··· Available data

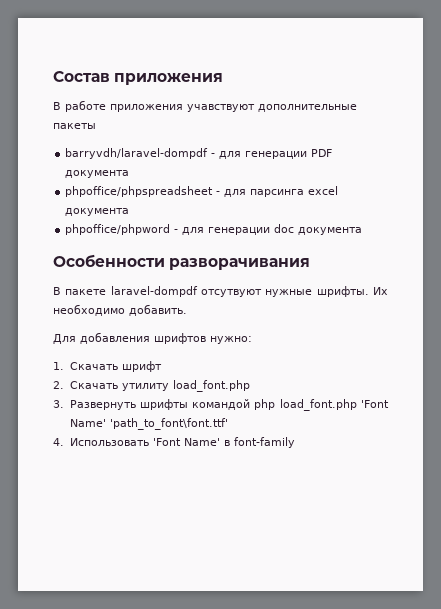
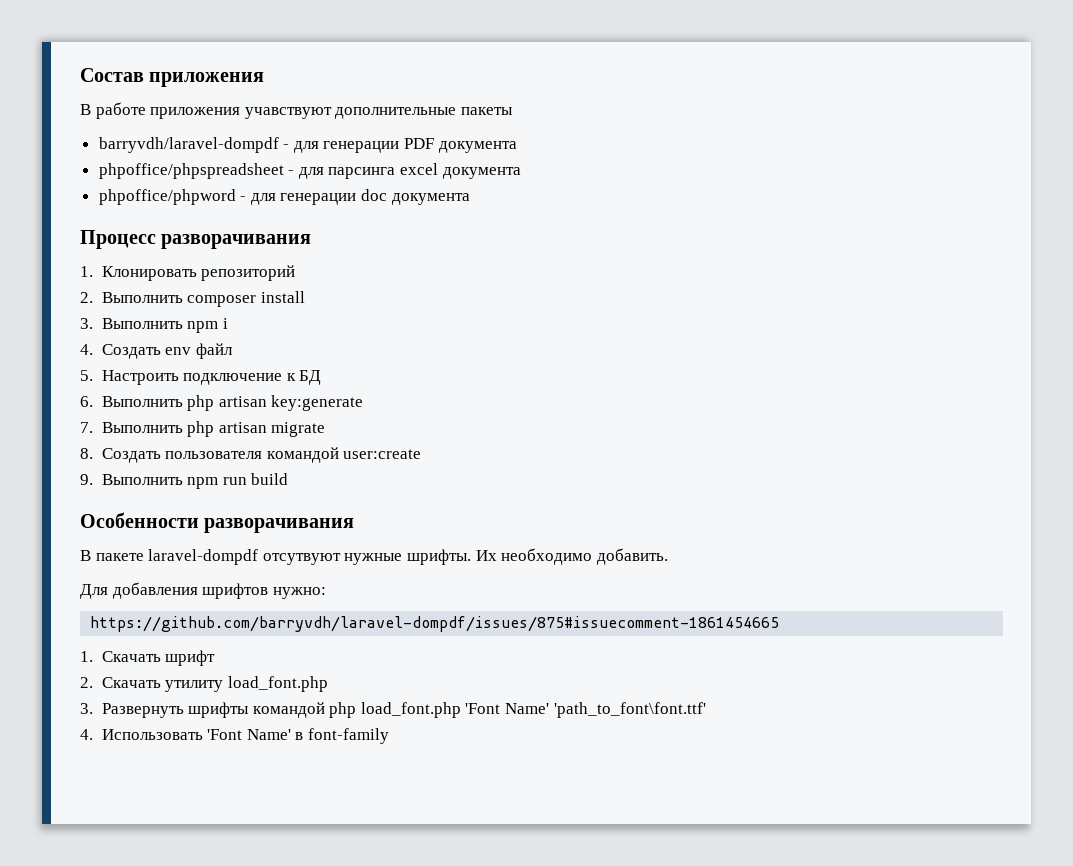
+ Процесс разворачивания
+ 1. Клонировать репозиторий
+ 2. Выполнить composer install
+ 3. Выполнить npm i
+ 4. Создать env файл
+ 5. Настроить подключение к БД
+ 6. Выполнить php artisan key:generate
+ 7. Выполнить php artisan migrate
+ 8. Сoздать пользователя командой user:create
+ 9. Выполнить npm run build
+ https://github.com/barryvdh/laravel-dompdf/issues/875#issuecomment-1861454665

······

Description of the task:
Every line from the one with "php artisan migrate" to the end of the records above should be returned exactly, and no other lines.

Exercise output:
+ 7. Выполнить php artisan migrate
+ 8. Сoздать пользователя командой user:create
+ 9. Выполнить npm run build
+ https://github.com/barryvdh/laravel-dompdf/issues/875#issuecomment-1861454665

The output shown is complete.